Texas business owner offers to pick up the tab for 'In God We Trust' bumper stickers

A Texas police patrol car with the 'In God We Trust' decal.(Facebook/Childress PD)

A business owner in Forney, Texas has agreed to foot the bill for the printing of "In God We Trust" decals for city vehicles.

Jay Stinson, owner of the Big Jay's Signs and Shirtworks, will provide the decals for free after the Forney City Council approved on Tuesday a resolution for the use of the motto.

City Resolution 16-06 cites that in 1956, President Dwight Eisenhower signed Public Law 84-140, which was passed by the 84th Congress, directing the Treasury to use "In God We Trust" on U.S. currency.

Last November, it states, Texas Attorney General Ken Paxton issued a legal opinion that police cars showing the motto do not violate the First Amendment's Establishment Clause.

The use of "In God We Trust" symbolises the city's desire "to display a patriotic motto that will honour the patriotism of our citizens," the resolution says.

"I believe in the words of this motto. I believe that our country was founded on this motto and believe that this project will be a small step to unite our community and make people feel better about our police and fire entities," Stinson told ABC News.

The decals will be placed on police vehicles and fire engines. Stinson estimates that the project will cost from $1,000 to $2,500.

The Freedom From Religion Foundation (FFRF) challenged last year the police department in Childress, Texas for placing the "In God We Trust" decals on its vehicles, saying such decals have "no place on government-owned cars."

Gov.

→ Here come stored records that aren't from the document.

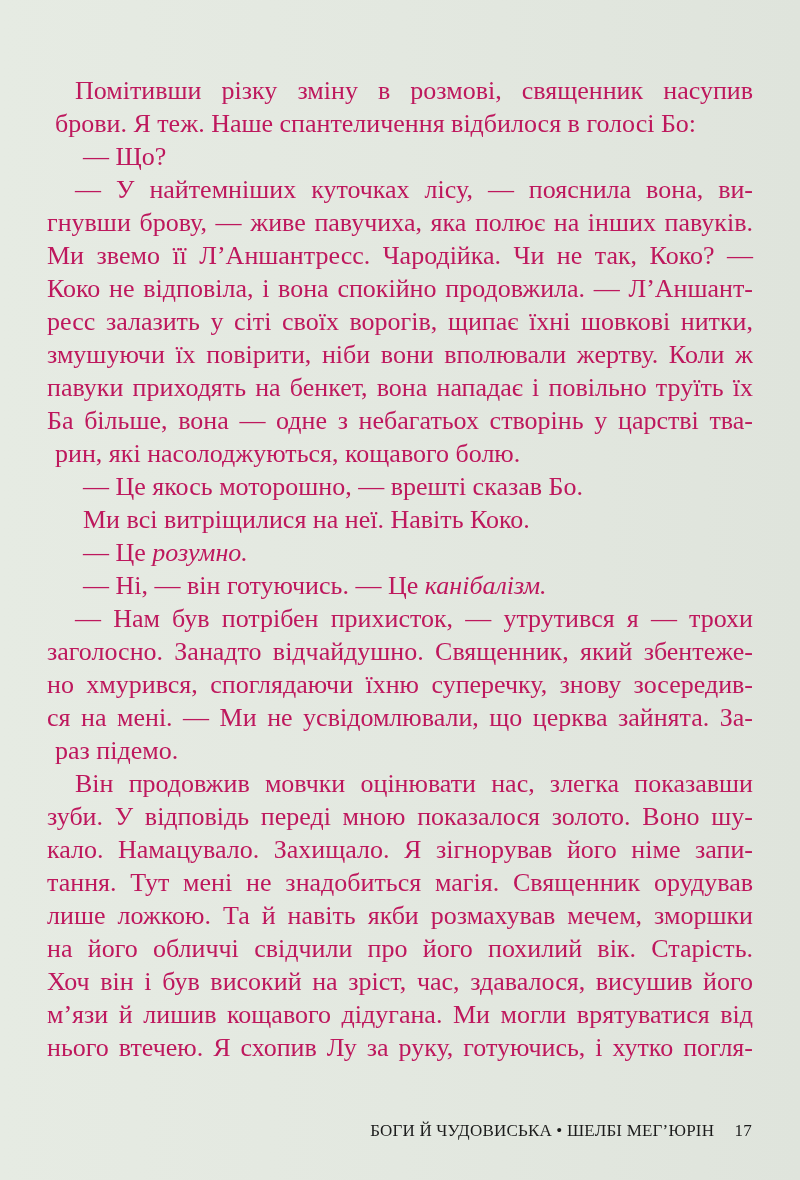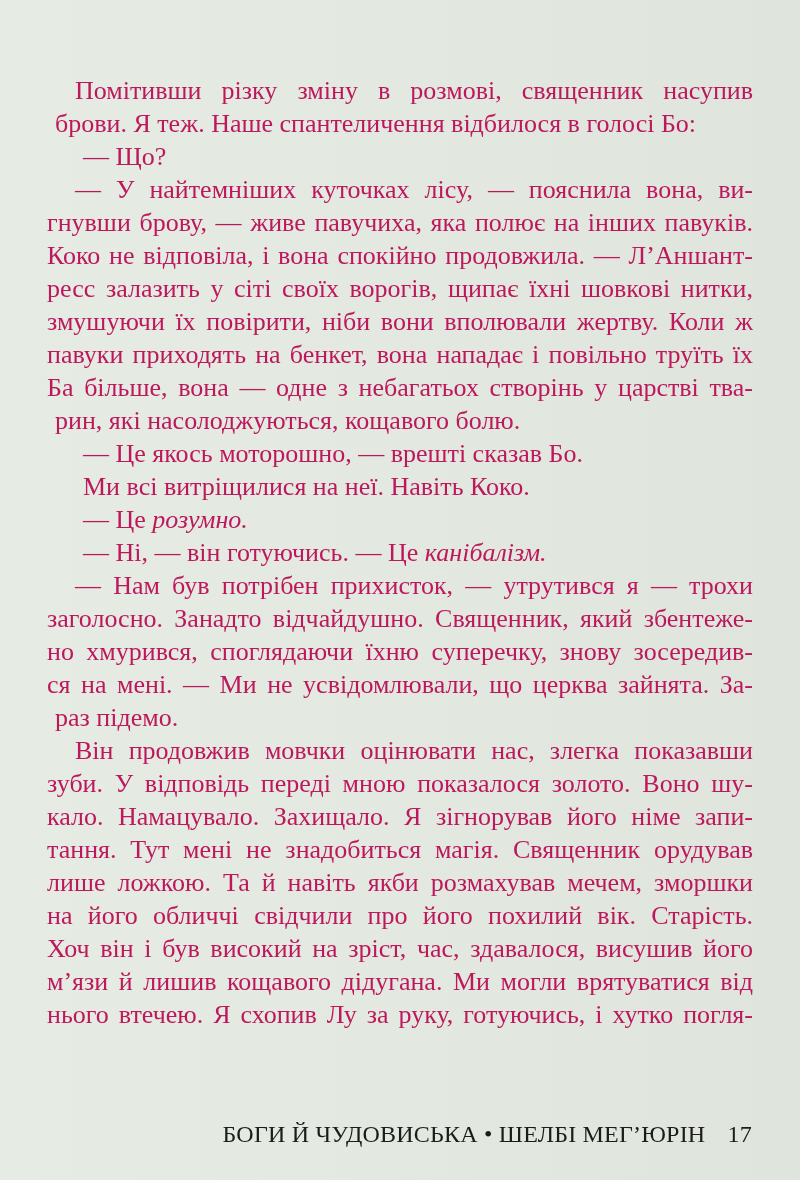--- a/index.html
+++ b/index.html
@@ -39,38 +39,39 @@
     padding-left: 28px;
   }
   em {
     font-style: italic;
   }
   .footer {
     position: absolute;
     top: 1121px;
     right: 48px;
     font-family: "Liberation Serif", "DejaVu Serif", serif;
-    font-size: 24px;
+    font-size: 17px;
     color: #1c1c1c;
     letter-spacing: 0.2px;
     white-space: nowrap;
   }
   .footer .num {
     margin-left: 16px;
   }
 </style>
 </head>
 <body>
 
 <div class="page">
   <span class="line indent">Помітивши різку зміну в розмові, священник насупив</span>
   <span class="line last">брови. Я теж. Наше спантеличення відбилося в голосі Бо:</span>
   <span class="line indent last">— Що?</span>
   <span class="line indent">— У найтемніших куточках лісу, — пояснила вона, ви-</span>
   <span class="line">гнувши брову, — живе павучиха, яка полює на інших павуків.</span>
+  <span class="line">Ми звемо її Л’Аншантресс. Чародійка. Чи не так, Коко? —</span>
   <span class="line">Коко не відповіла, і вона спокійно продовжила. — Л’Аншант-</span>
   <span class="line">ресс залазить у сіті своїх ворогів, щипає їхні шовкові нитки,</span>
   <span class="line">змушуючи їх повірити, ніби вони вполювали жертву. Коли ж</span>
   <span class="line">павуки приходять на бенкет, вона нападає і повільно труїть їх</span>
   <span class="line">Ба більше, вона — одне з небагатьох створінь у царстві тва-</span>
   <span class="line last">рин, які насолоджуються, кощавого болю.</span>
   <span class="line indent last">— Це якось моторошно, — врешті сказав Бо.</span>
   <span class="line indent last">Ми всі витріщилися на неї. Навіть Коко.</span>
   <span class="line indent last"><span>— Це </span><em>розумно.</em></span>
   <span class="line indent last"><span>— Ні, — він готуючись. — Це </span><em>канібалізм.</em></span>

Greg Abbott sided with the police department, saying, "There can be no doubt that courts in Texas would uphold the constitutionality of the Childress Police Department's decision."

Last month, the FFRF sued Sheriff Ronny Dodson of Brewster County, Texas for placing Latin cross decals on patrol vehicles.

"Whether it is a cross, a star and crescent, or a pentagram, law enforcement must remain neutral on matters of religion in order to foster public confidence in their impartiality," said FFRF co-president Annie Laurie Gaylor.